Aos 20 anos, Maria Fernanda* se viu vítima da violência do namorado e pai de sua filha de 10 meses de idade. Após dois anos e meio de agressões, ela decidiu denunciá-lo. Chamou a polícia quando o homem tentou enforcá-la, pressionando seu corpo na parede.
Na cabeça dela, a situação seria um flagrante. Ela levaria o agressor para a polícia, ele seria enquadrado pela Lei Maria da Penha e a jovem finalmente poderia se livrar daquela rotina de violências. Mas não foi o que aconteceu.
Leia o relato dela:
“Passei dois anos e meio com meu ex-namorado e, durante todo esse tempo, sofri violência tanto psicológica, quanto física. Ele me fazia sempre ser a culpada de tudo. Depois que eu engravidei, eu precisei sair do emprego, tive alguns problemas na gravidez e ele percebeu que eu estava ‘presa’ a ele – aí as agressões ficaram muito frequentes.
A última vez aconteceu quando ele chegou muito bêbado em casa e a minha filha, que estava com 10 meses, estava doente. Aí foi o ápice. Falei numa boa para a gente se separar. E aí ele se transformou, falou que não ia aceitar.
Eu estava com a minha filha no colo, ele ele veio me enforcando, me encostando na parede. Deixei minha filha cair no chão. Acordei nervosa e liguei pro 190. Tranquei-o dentro da casa. Demorou 45 minutos para a viatura vir até minha casa, e eu estava passando muito mal. Quando o policial chegou, ele veio apertando a mão do meu namorado, cumprimentando…falou: ‘Boa noite senhor, tudo bem?’. O cara tinha acabado de me bater, eu não podia acreditar.
Fomos até a delegacia da Polícia Civil. Colocaram nós dois na viatura, ele não foi algemado, foi do meu lado. O policial foi falando várias coisas. ‘Vocês estão de cabeça quente, não precisa fazer B.O., isso vai ferrar a vida dele’, dizia.
Na delegacia, não foi diferente. O delegado ouviu meu depoimento na frente do meu namorado. E logo começou: ‘Vocês vêm aqui todo dia por causa dessas coisas de mulher e depois fica tudo bem. Você vai fazer isso mesmo? Ele vai perder o emprego e não vai adiantar nada porque daqui a pouco vão pagar a fiança e ele vai sair ainda mais bravo com você. Essas marcas aí? Estão tão fraquinhas… até você chegar no IML (para fazer exame de corpo de delito), já vão ter desaparecido’.
denunciar violência, mulheres podem recorrer ao 180, o disque denúncia
Fiquei ainda com mais medo. Eles tentam de todas as formas fazer você desistir. E, no meu caso, eles conseguiram. ‘Vai pra casa, resolve na conversa’, o delegado me dizia. A raiva era tanta que eu comecei a chorar.
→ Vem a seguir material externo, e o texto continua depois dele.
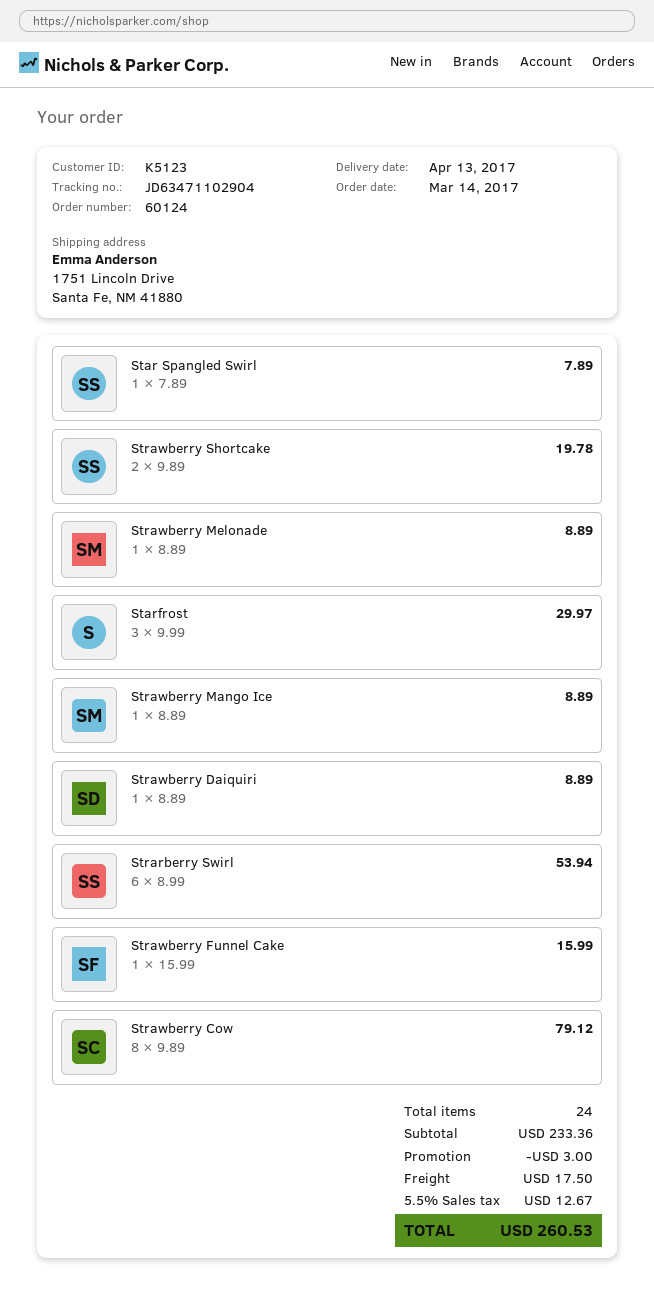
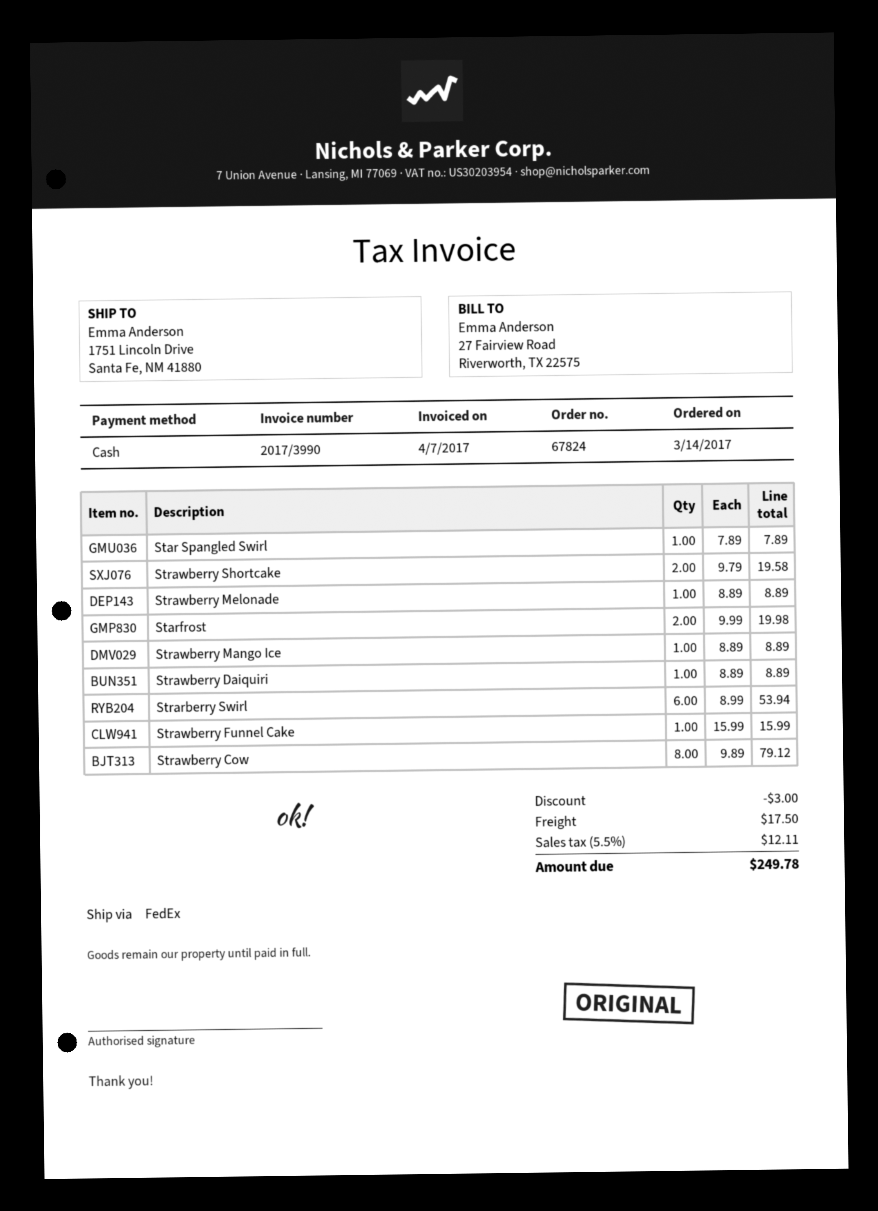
order number: 60124 -> 67824
Strawberry Shortcake: 2 x 9.89 = 19.78 -> 2 x 9.79 = 19.58
Starfrost: 3 x 9.99 = 29.97 -> 2 x 9.99 = 19.98
tax: 5.5% = 12.67 -> 5.5% = 12.11
total: 260.53 -> 249.78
Voltei andando para casa, eles não se ofereceram para me levar. Fui caminhando, eu com a minha filha no colo e, por 40 minutos até em casa, ele (namorado) veio atrás de mim fazendo ameaças.
Depois até liguei para o 180 (Disque Denúncia) para poder me informar. A moça falou que não estava certo, mas que só poderia dar continuidade ao caso se eu fizesse B.O. Eu não tinha apoio da família e vi que também não tinha apoio do Estado.
Na minha interpretação, quando tem agressão, tem que ter uma conversa ao menos com o cara para dizer o que pode acontecer com ele. Bota ele numa palestra educativa ou qualquer coisa. Para ele entender que o que está fazendo é errado. Mas o que eles fazem é botar a culpa na mulher, ela fica pensando que vai ferrar a vida do cara.
A verdade é que se você quiser levar isso para a frente, você vai passar por muita humilhação. Eu tenho certeza de que se hoje em dia ainda existem tantas mulheres que são agredidas e não denunciam, é por causa disso, porque ela sabe que vai ser humilhada. E quem viu o que eu passei, não vai denunciar, porque desestimula.
O pior é saber que ele vai continuar fazendo isso. Fez com a antiga namorada dele, porque ela me contou depois que nós começamos a namorar. E vai fazer de novo, porque sabe que não vai ser punido.
Minha filha ficou muito mal com isso, até hoje ela ouve qualquer barulhinho e já fica desesperada, chora copiosamente.
Minha sensação é que sou tão insignificante, tão pequena, que ele pode pisar o quanto quiser em mim que nada vai acontecer. Você não pode contar com ninguém. Você se sente sozinha.
Eu até ia voltar com ele porque não via saída. Fiquei sem dinheiro para criar minha filha. Mas eu tive força dos amigos e consegui ficar longe.”